I did an experiment today with a 1/8 general purpose generic jig head with 1/0 hook bought at bass pro. I tied about 24 inches of 6 lb. mono to it , hooked it onto my front porch and pulled on it until the line broke. The hook barely flexed at all. This confirmed my suspicion that the larger wire jigs like those using a 1/0 hook are usually plenty strong enough to handle a steelie , he will break the line before he bends the hook out. It would have to be just the thinner diameter and smaller jig hooks that are in danger of straightening out.


----------



## Chef T (Feb 28, 2011)

My buddy and I gave up on other peoples jigs and he started pouring his own jig heads. I'll come over once and a while to paint them. It has become the best option in all my years of steelhead fishing, it should of been done long time ago. I highly suggest the serious steelheader look into making your own jigs. Even after costs, each jig comes to $.12 a piece. You can make whatever colors you like and once you find the right hook for your needs, you're a very happy camper. Now when I lose a jig, I just break off and laugh.


----------



## MadMax1 (Aug 27, 2012)

I rarely fish jig n mag, and have very little result when I do. I usually run them about 3-4' under the float w 4-5 maggots in the end. Am I rigging this incorrectly? This is a method I've just never had any luck with. Any advice would be appreciated - thanks


Posted using Outdoor Hub Campfire


----------



## viper1 (Apr 13, 2004)

We usually use minny foos with 1-2 maggots or meal worms. When we go we usually do ok. fly 3 ft - 4 ft. light sinker 1 ft up from jig and a small 3/4 -1 " bobber. The extra sinker is so we can stay to the tiny jigs and still stay on bottom. Only big enough to keep it from floating up. Black is usually our best or black and brown. But some times other color work better. But always small.


----------



## yonderfishin (Apr 9, 2006)

I didnt make these jigs , I got them from wormdunker. I just put some glow in the dark paint on them though to try at night sometime , I know glow paint isnt necessary but it couldnt hurt to try. I just like having options. They can be caught on glow in the dark lures. I might get a chance to try them one night this week if i can get to the river.


----------



## yonderfishin (Apr 9, 2006)

I had another idea for making jigs , was reading about using metal beads and a small nail for the jig head instead of using lead and a mold. This is a "weight forward" design that should help keep the jig sitting horizontal in the water , especially if the beads were made of lead , drill a hole through some lead shot to make lead beads.


----------



## flyphisherman (Jul 7, 2009)

You're on the right track Yonder!!! It's called a bullet weight. It allows you to skip the "pouring of the lead" step.

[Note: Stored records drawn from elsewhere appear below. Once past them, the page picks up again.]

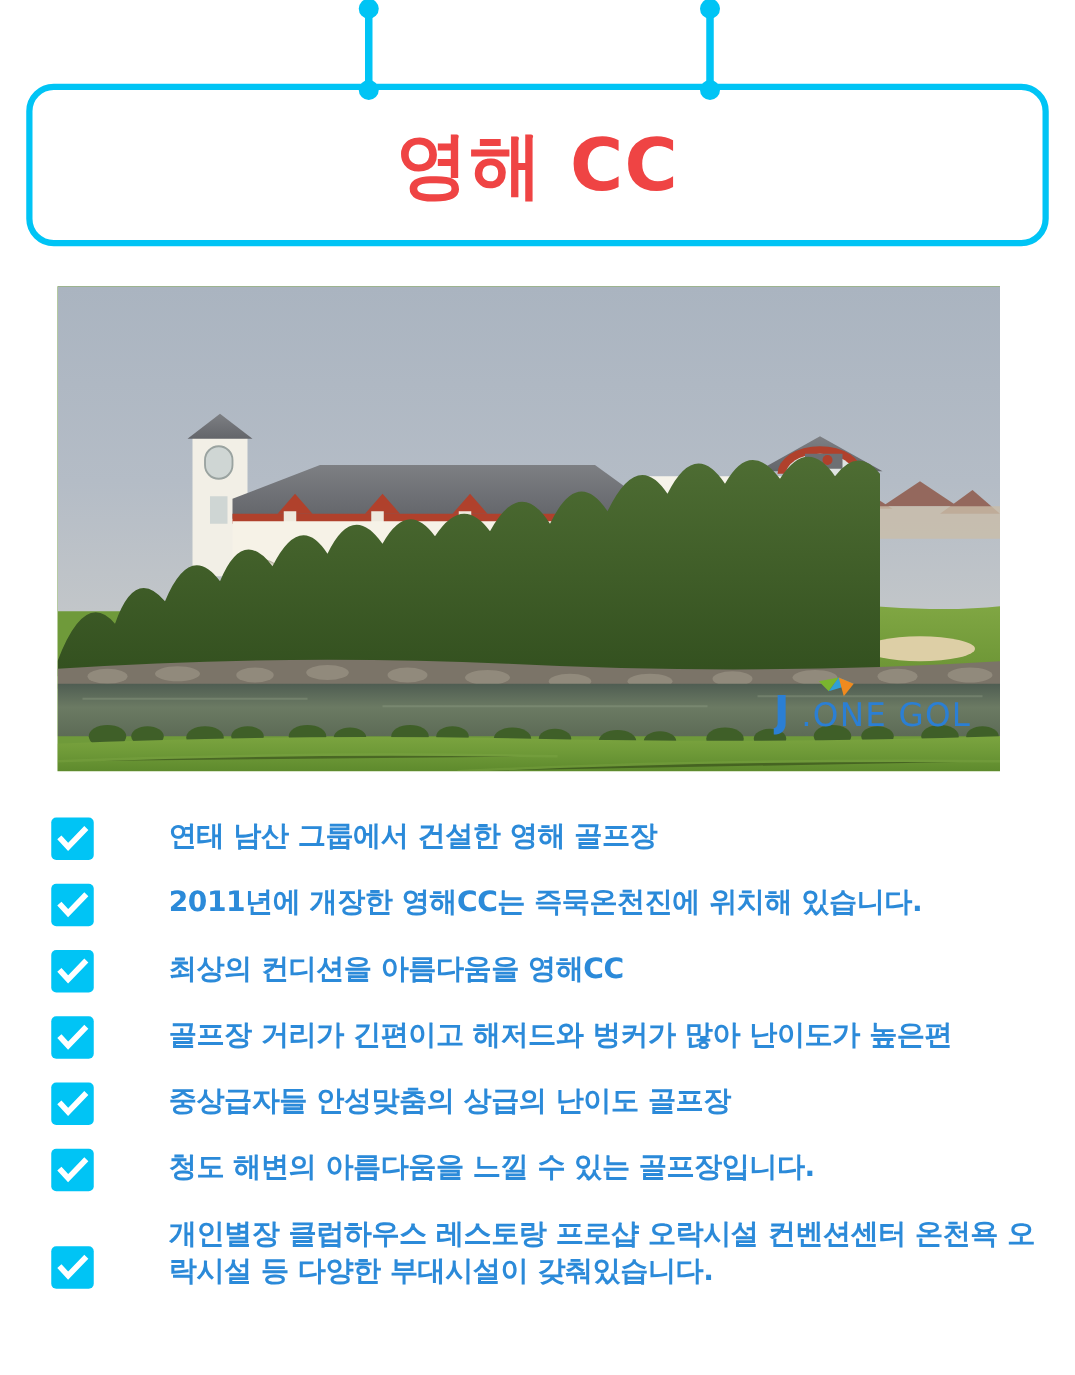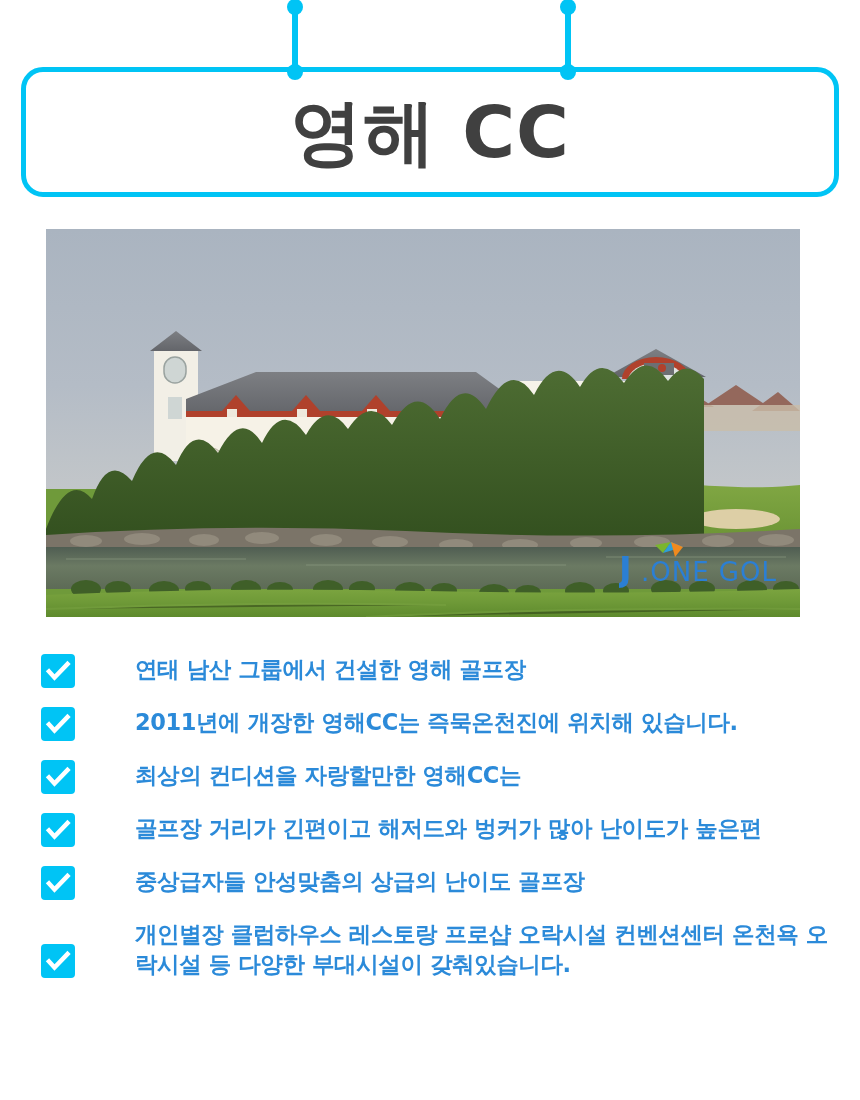--- a/index.html
+++ b/index.html
@@ -57,10 +57,10 @@
   }
   .title-text {
     font-family: "DejaVu Sans", "Liberation Sans", sans-serif;
-    font-size: 72px;
+    font-size: 58px;
     font-weight: 700;
     letter-spacing: 1px;
-    color: #404040;
+    color: #ef4444;
     line-height: 1;
     white-space: nowrap;
   }

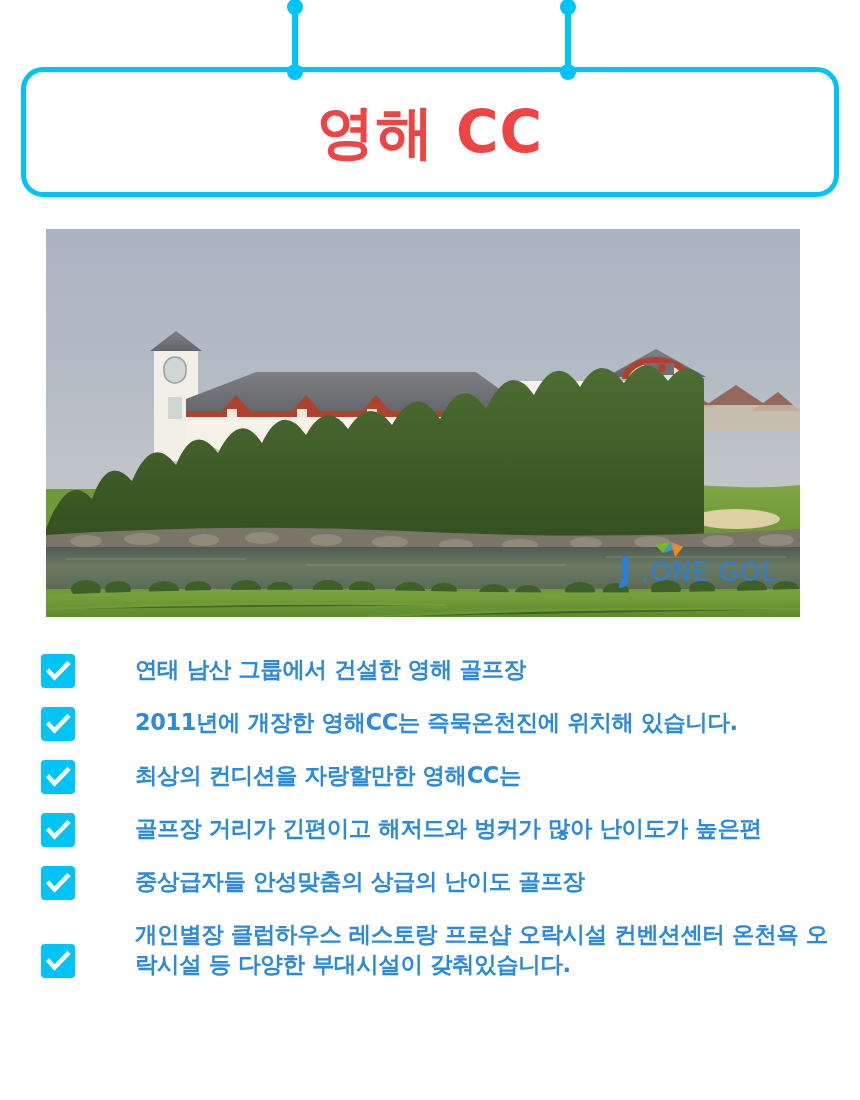--- a/index.html
+++ b/index.html
@@ -328,7 +328,7 @@
           <path d="M9 18.5 l5.5 6 L27.5 11" stroke="#ffffff" stroke-width="4.5" fill="none" stroke-linecap="square"></path>
         </svg>
     </span>
-    <span class="check-label">최상의 컨디션을 자랑할만한 영해CC는</span>
+    <span class="check-label">최상의 컨디션을 아름다움을 영해CC</span>
   </div>
 
   <div class="check-item">

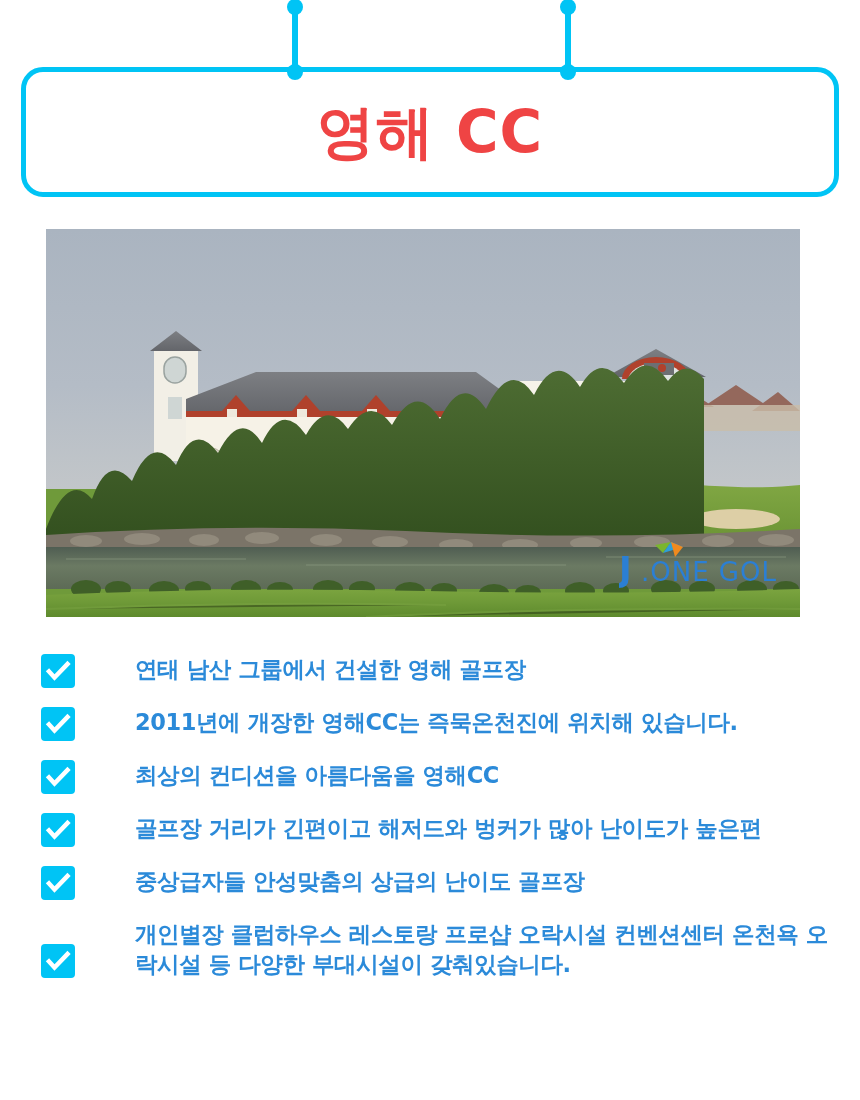--- a/index.html
+++ b/index.html
@@ -351,6 +351,15 @@
     <span class="check-label">중상급자들 안성맞춤의 상급의 난이도 골프장</span>
   </div>
 
+  <div class="check-item">
+    <span class="check-box">
+      <svg viewBox="0 0 36 36">
+          <rect x="1" y="1" width="34" height="34" rx="4" fill="#00c4f5"></rect>
+          <path d="M9 18.5 l5.5 6 L27.5 11" stroke="#ffffff" stroke-width="4.5" fill="none" stroke-linecap="square"></path>
+        </svg>
+    </span>
+    <span class="check-label">청도 해변의 아름다움을 느낄 수 있는 골프장입니다.</span>
+  </div>
 
   <div class="check-item">
     <span class="check-box">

I will reiterate.....Those mini foos are garbage. If you want to throw money away, just give it to me.

Buy Mustad UltraPoint hooks and you will not be disappointed. I'm a fan of size 6. I think a 100 pack will cost you almost 12 bucks. So that's 12 cents a hook...pretty decent deal.

Get a sewing pin and snip it in half. Put that through the bullet weight or bead, and tie it to your jig hook. After you secure it with bunch of wraps, finish it with a whip finish tool. Coat the thread with superglue, and be sure to schmooze some up into the bullet weight too (helps keep it from spinning). I like to paint the lead head with some nail polish (two coats), then I paint some eyes, then clear coat. 

This is how you make a Wicked Good Jig!!!


----------